Is The Lockstep Model On Its Last Legs? Linklaters The Latest To Alter The Model

Just after we reported on changes being made to hourly billing, (from Freshfields) we read that Linklaters are changing from the traditional lockstep compensation model for their partners, driven by competition and a need to attract and retain legal talent.

The news comes from a Financial Times report indicating that senior partner Paul Lewis indicating the compensation system is being altered to offer partners who make “extraordinary contributions” to the firm’s bottom line.

English Conversation About Law
English Conversation About Law

It also follows moves by leading US law firm Cravath Swaine & Moore to recently dump the model in order to defend itself from partner poaching.

The move by Linklaters in London provides the firm with the necessary flexibility in what it pays its lawyers.

Translation:  Big checks and a strong move away from the lockstep model to provide big money bonuses for biglaw legal stars.

Linklaters’ 500 partners voted in favor of permitting a compensation model that would “accelerate partners who make extraordinary contributions.”

Linklaters is one of London’s elite “Magic Circle” law firms with clients Unilever, British American Tobacco and NatWest, a lockstep structure that pays the same amount to the same older partner regardless of performance.
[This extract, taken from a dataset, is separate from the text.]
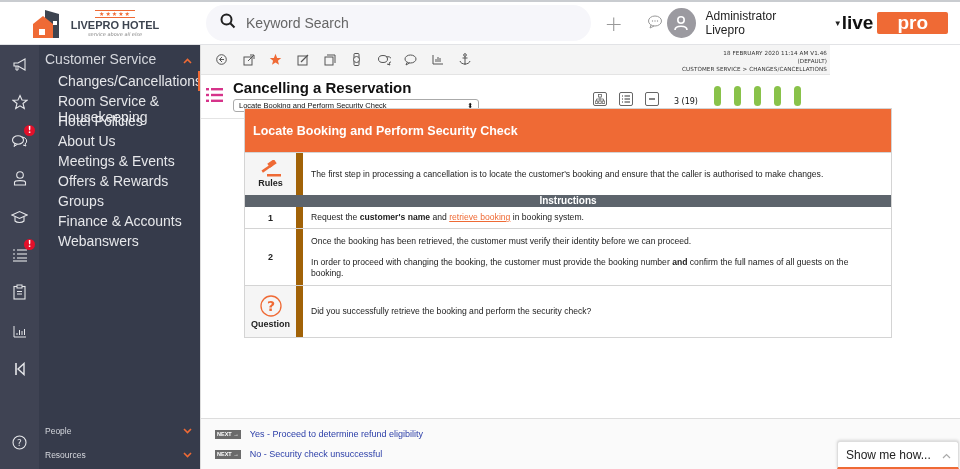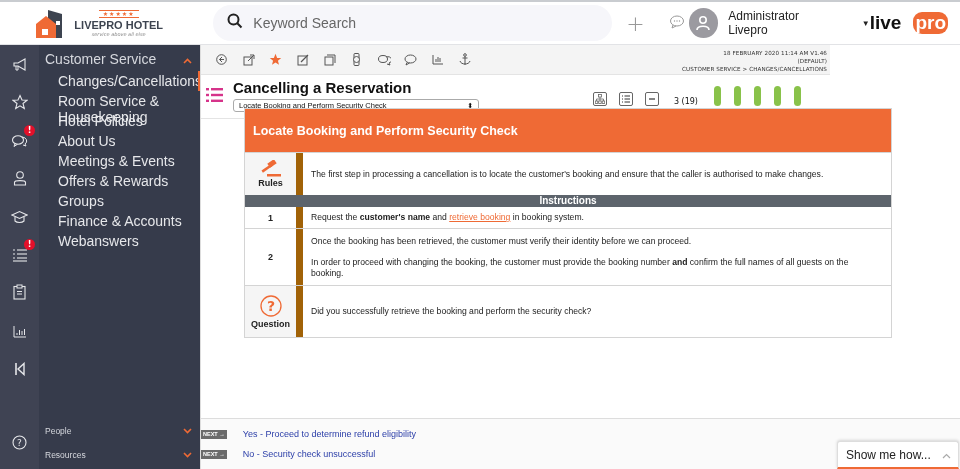"pro" .brand-pro { border-radius: 9px -> 2px; margin-left: 12px -> 4px; padding: 0 2px -> 0 20px }
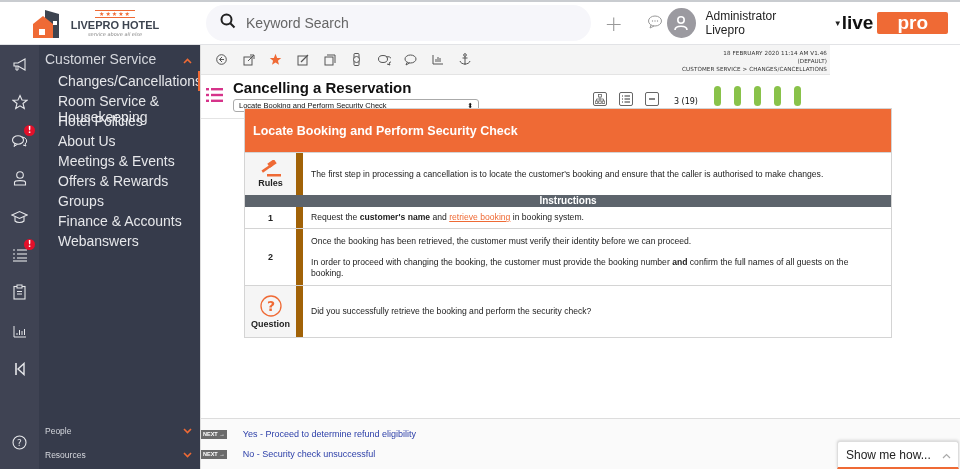"Yes - Proceed to determine" .next { gap: 16px -> 9px; left: 0 -> 14px }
Has traditionally been used.

The decision was announced a few days after the New York company Krabas, Swain & Moore, one of the last bastions of a pure rock step system.

The average compensation of Linklaters partners in the past fiscal year was £ 1.77 million. The magic circle biglaw firm has 5000 staff spread over 21 countries and are focused on developing their business in the face of intense competition globally among the biglaw fraternity.

Linklaters have worked towards more flexible working (and earnings) models, including a move for German partners to work less and earn less if it suits them.  During the height of pandemic, it also offered a voluntary redundancy move for staff and has nonetheless continued its focus on delivering higher revenues (at around $2 bn globally) and higher profits for partners.

Moving Away From Lockstep

The moves away from the lockstep model by Linklaters follows the ongoing trend, including from not only Freshfields Bruckhaus Deringer, but also Allen & Overy, Clifford Chance, which reportedly took such steps in July, along with US biglaw firms who continue to move away from lockstep.

Bloombergs reported that among the largest law firms onlyWachtell, Lipton Rosen & Katz and Debevoise & Plimpton are believed to be the two last-standing U.S. firms paying partners strictly based on their tenure.

Although firms are reluctant to openly discuss their compensation schemes, the move away from lockstep is clear and, as Bloomberg’s report, ‘on the verge of extinction.

The UK magic circle firms face increased money-focused deals for star lawyers offering large sign-on packages and an ‘eat what they kill’ model.